§ **Assignment**
The stretch from the line with "(414, 612) none" through the line with "[387,263,608,277] [387,286,429,297] NGP6" in the records below: write it out exactly, and nothing else.
══ Exercise data ══
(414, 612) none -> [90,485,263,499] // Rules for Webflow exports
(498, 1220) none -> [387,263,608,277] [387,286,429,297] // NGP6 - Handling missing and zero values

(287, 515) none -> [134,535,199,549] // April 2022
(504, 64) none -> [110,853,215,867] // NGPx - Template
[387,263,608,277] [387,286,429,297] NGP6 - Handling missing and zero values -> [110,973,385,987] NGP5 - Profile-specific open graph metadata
═══
══ Exercise data ══
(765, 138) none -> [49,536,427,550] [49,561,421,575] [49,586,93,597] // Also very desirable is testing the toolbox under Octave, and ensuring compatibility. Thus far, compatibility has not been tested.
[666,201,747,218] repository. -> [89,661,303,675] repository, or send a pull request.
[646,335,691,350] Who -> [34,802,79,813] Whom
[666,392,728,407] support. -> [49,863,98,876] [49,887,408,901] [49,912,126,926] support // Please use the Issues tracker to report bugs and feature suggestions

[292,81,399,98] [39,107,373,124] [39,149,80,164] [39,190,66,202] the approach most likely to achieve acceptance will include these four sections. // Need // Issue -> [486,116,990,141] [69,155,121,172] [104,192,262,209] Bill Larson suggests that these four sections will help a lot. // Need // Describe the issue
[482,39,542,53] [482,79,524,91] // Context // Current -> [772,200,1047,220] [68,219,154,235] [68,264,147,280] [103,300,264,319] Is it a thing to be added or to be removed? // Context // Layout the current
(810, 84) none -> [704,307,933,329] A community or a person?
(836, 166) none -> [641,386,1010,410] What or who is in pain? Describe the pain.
═══
§ **Task response**
(414, 612) none -> [90,485,263,499] // Rules for Webflow exports
(498, 1220) none -> [387,263,608,277] [387,286,429,297] // NGP6 - Handling missing and zero values

(287, 515) none -> [134,535,199,549] // April 2022
(504, 64) none -> [110,853,215,867] // NGPx - Template
[387,263,608,277] [387,286,429,297] NGP6 - Handling missing and zero values -> [110,973,385,987] NGP5 - Profile-specific open graph metadata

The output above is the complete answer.